[[ THE INPUT open ]]

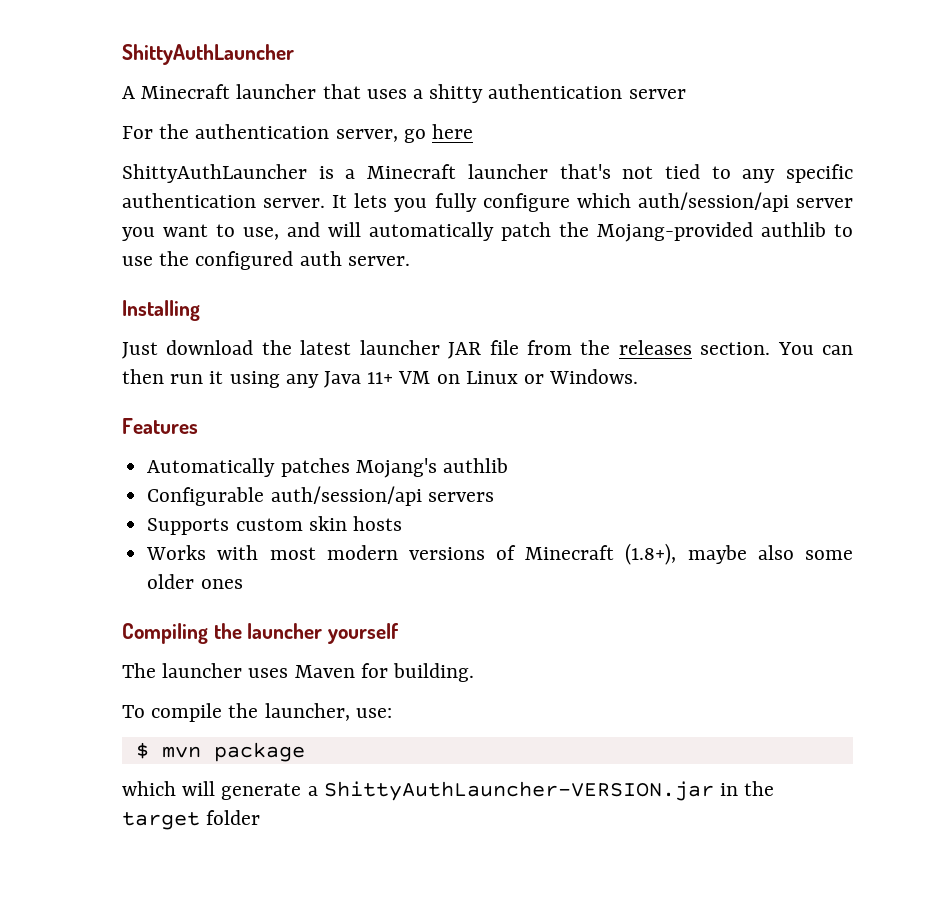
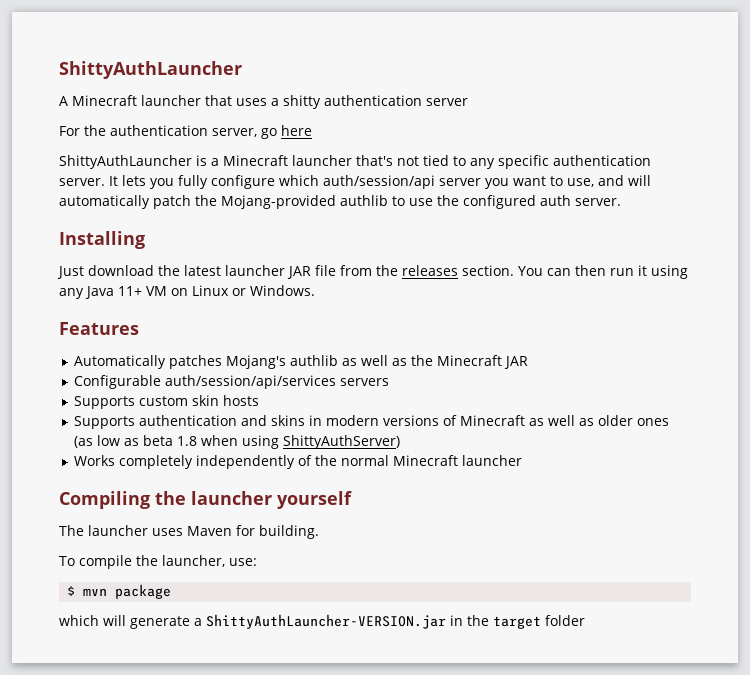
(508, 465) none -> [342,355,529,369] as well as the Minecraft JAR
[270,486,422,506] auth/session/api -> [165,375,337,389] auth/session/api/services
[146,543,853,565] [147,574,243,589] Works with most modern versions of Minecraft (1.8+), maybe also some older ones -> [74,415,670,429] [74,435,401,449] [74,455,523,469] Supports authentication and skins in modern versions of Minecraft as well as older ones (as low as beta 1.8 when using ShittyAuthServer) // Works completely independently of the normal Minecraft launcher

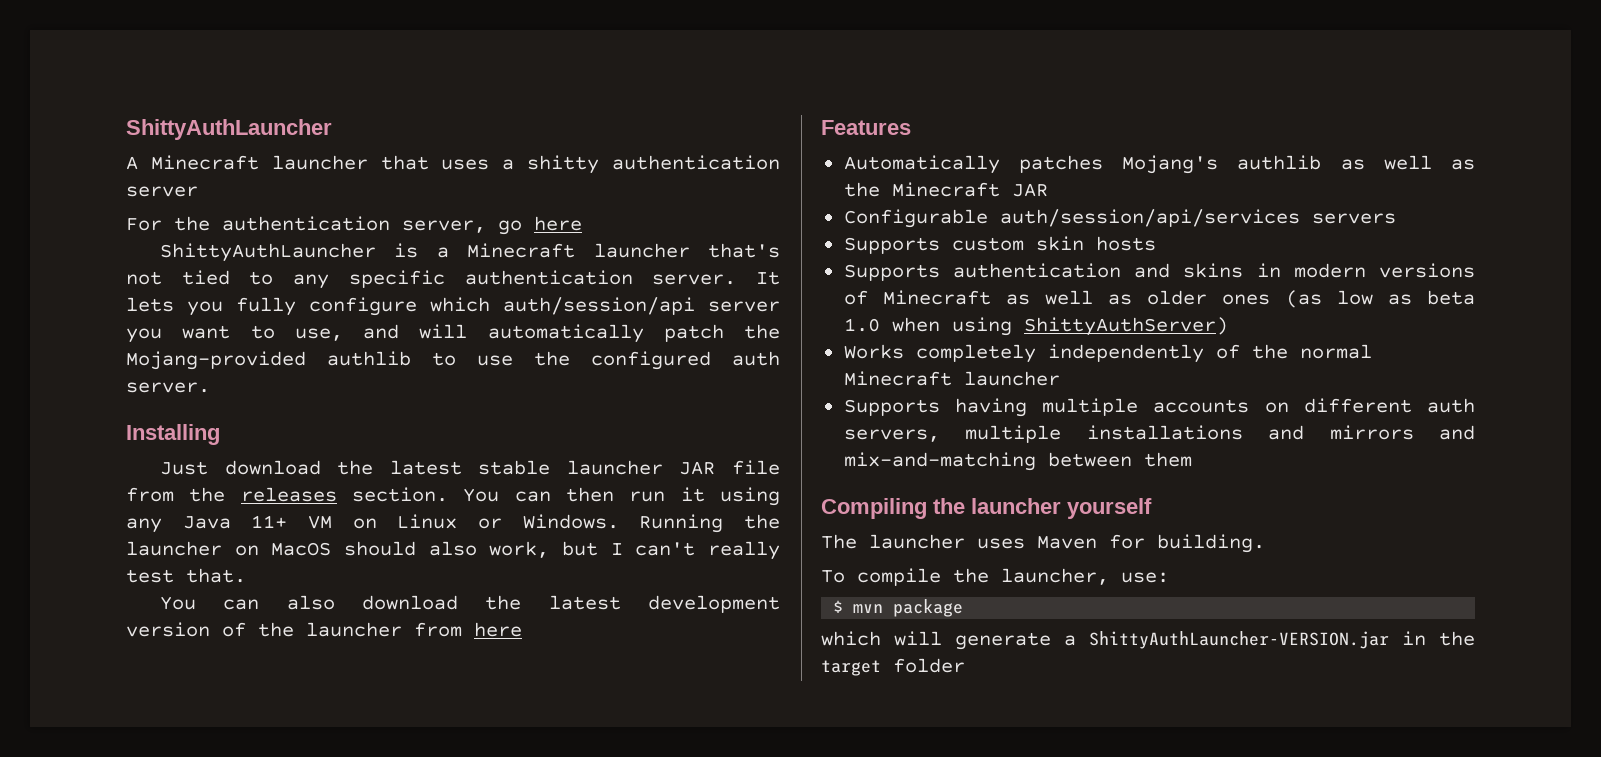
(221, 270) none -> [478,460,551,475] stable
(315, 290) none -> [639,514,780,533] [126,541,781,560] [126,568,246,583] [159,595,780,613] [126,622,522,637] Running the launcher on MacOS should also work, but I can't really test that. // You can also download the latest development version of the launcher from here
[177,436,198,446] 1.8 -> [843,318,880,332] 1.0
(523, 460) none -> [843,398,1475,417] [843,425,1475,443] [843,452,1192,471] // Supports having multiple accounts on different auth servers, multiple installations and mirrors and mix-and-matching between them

[[ THE INPUT closed ]]

• EXERCISE DETAILS
Your answer should be an exact copy of the entries above, with no images included.

• COMPLETED EXERCISE
(508, 465) none -> [342,355,529,369] as well as the Minecraft JAR
[270,486,422,506] auth/session/api -> [165,375,337,389] auth/session/api/services
[146,543,853,565] [147,574,243,589] Works with most modern versions of Minecraft (1.8+), maybe also some older ones -> [74,415,670,429] [74,435,401,449] [74,455,523,469] Supports authentication and skins in modern versions of Minecraft as well as older ones (as low as beta 1.8 when using ShittyAuthServer) // Works completely independently of the normal Minecraft launcher

(221, 270) none -> [478,460,551,475] stable
(315, 290) none -> [639,514,780,533] [126,541,781,560] [126,568,246,583] [159,595,780,613] [126,622,522,637] Running the launcher on MacOS should also work, but I can't really test that. // You can also download the latest development version of the launcher from here
[177,436,198,446] 1.8 -> [843,318,880,332] 1.0
(523, 460) none -> [843,398,1475,417] [843,425,1475,443] [843,452,1192,471] // Supports having multiple accounts on different auth servers, multiple installations and mirrors and mix-and-matching between them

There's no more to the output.